IBM explained that: “The completely redesigned cache and chip-interconnection infrastructure provides 32MB cache per core, and can scale to 32 Telum chips. The dual-chip module design contains 22 billion transistors and 19 miles of wire on 17 metal layers.”

AI workloads have higher computational requirements and operate on large quantities of data. For this to work successfully, the CPU and AI core need to be integrated on the same chip for low-latency AI inference, which is what Telum does.

“We see Telum as the next major step on a path for our processor technology, like previously the inventions of the mainframe and servers”, says a blog post by IBM’s AI Hardware Center. “The challenges facing businesses around the world keep getting more complex, and Telum will help solve these problems for years to come.”

Christian Jacobi, an IBM distinguished engineer and chief architect for IBM Z processor design, explained that the new on-chip AI accelerator achieves a 40% gain in performance at the socket level, which means every socket in the new processor, compared with processor sockets in the existing z15, performs up to 40% more work.

This additional speed is achieved by adding more cores and larger caches. Jacobi added that IBM will further optimize the firmware and software stack that is going to run on the next generation of mainframes.

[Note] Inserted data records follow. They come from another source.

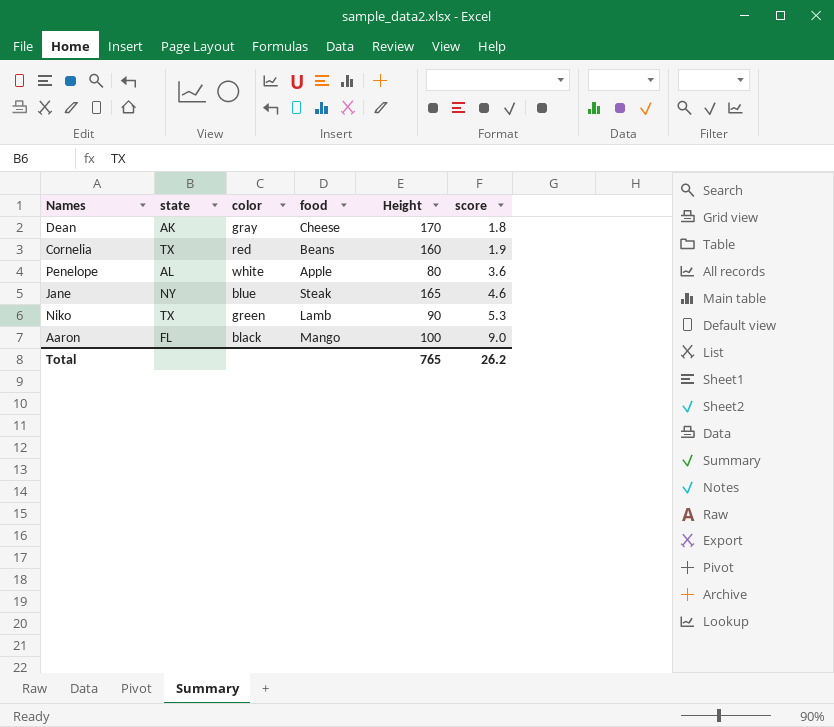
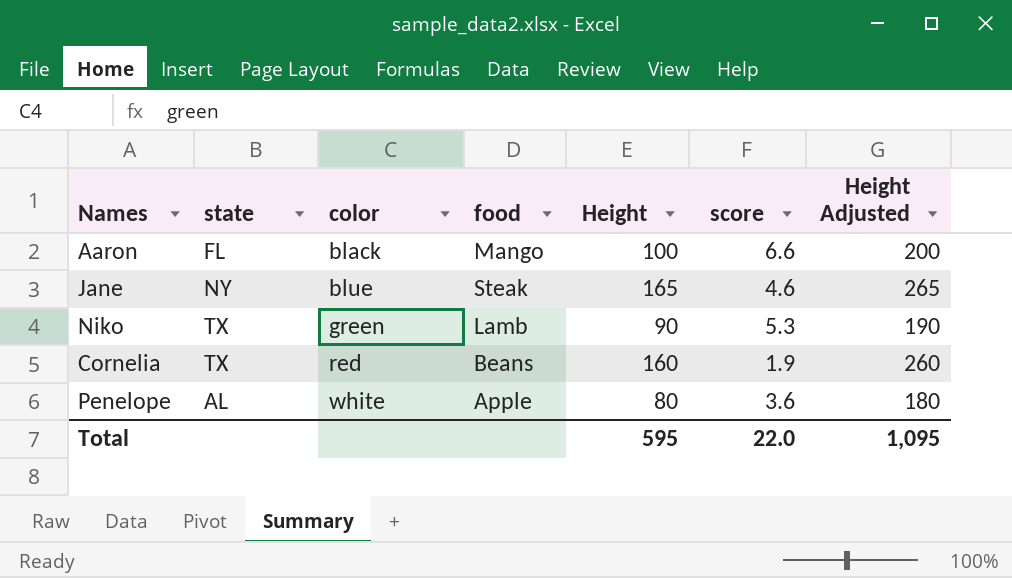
row order: score ascending -> color ascending
column Height Adjusted | formula: none -> [Height] + 100
row Dean: AK | gray | Cheese | 170 | 1.8 -> none
Aaron | score: 9.0 -> 6.6
Total | Height: 765 -> 595
Total | score: 26.2 -> 22.0

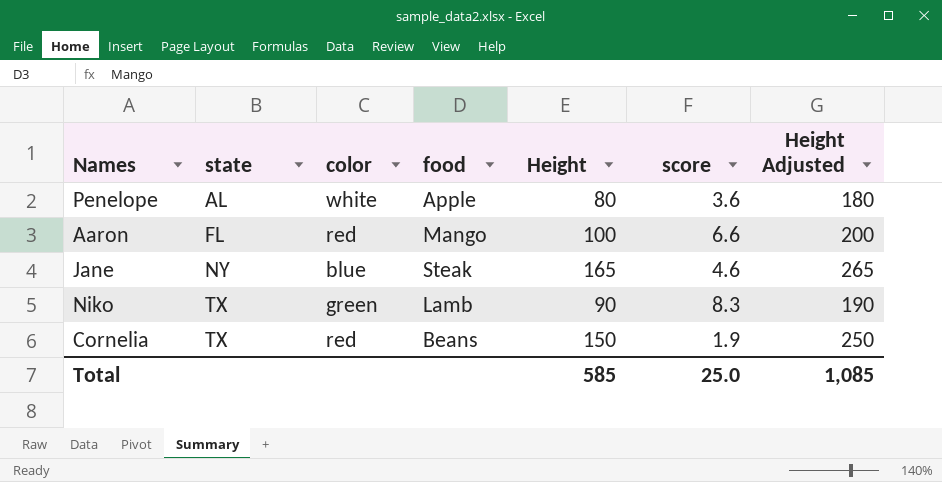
row order: color ascending -> state ascending
Aaron | color: black -> red
Niko | score: 5.3 -> 8.3
Cornelia | Height: 160 -> 150
Cornelia | Height Adjusted: 260 -> 250
Total | Height: 595 -> 585
Total | score: 22.0 -> 25.0
Total | Height Adjusted: 1,095 -> 1,085

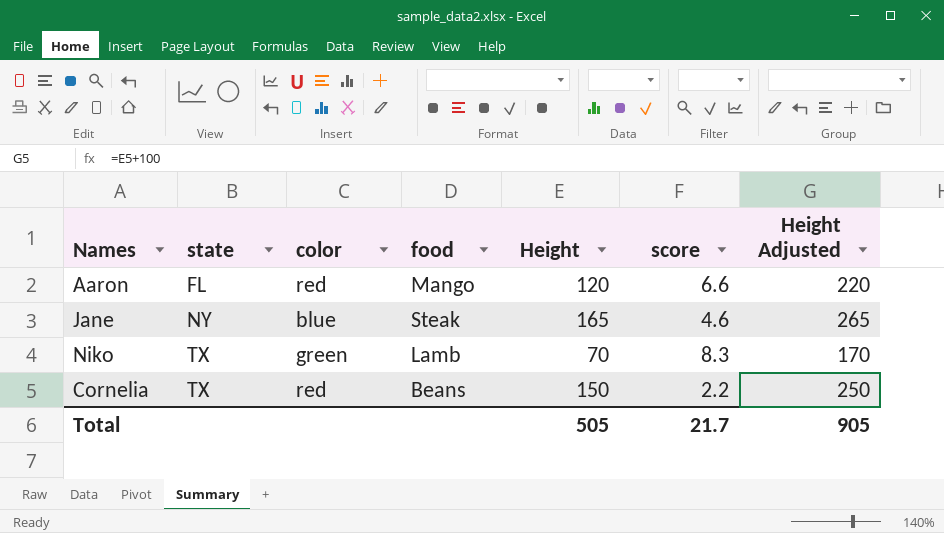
row Penelope: AL | white | Apple | 80 | 3.6 | 180 -> none
Aaron | Height: 100 -> 120
Aaron | Height Adjusted: 200 -> 220
Niko | Height: 90 -> 70
Niko | Height Adjusted: 190 -> 170
Cornelia | score: 1.9 -> 2.2
Total | Height: 585 -> 505
Total | score: 25.0 -> 21.7
Total | Height Adjusted: 1,085 -> 905

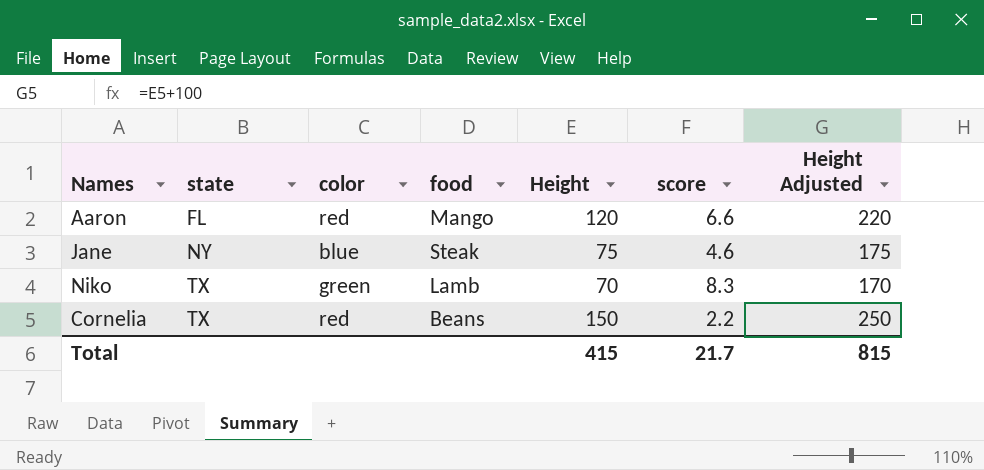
Jane | Height: 165 -> 75
Jane | Height Adjusted: 265 -> 175
Total | Height: 505 -> 415
Total | Height Adjusted: 905 -> 815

So, something to look forward to next year. A chip that focuses on AI and also helps with security. And, according to Barry Baker, IBM’s vice president of product management for IBM Z & LinuxONE, as users open up their systems “to hybrid cloud, they need to modernize their application data estate. The things we’re doing down at the silicon level accelerate and are aligned with that overarching strategy. There’s a lot of work we do on a regular basis with partners to help enable that.”

Telum is a new chip that seems to tick all the boxes.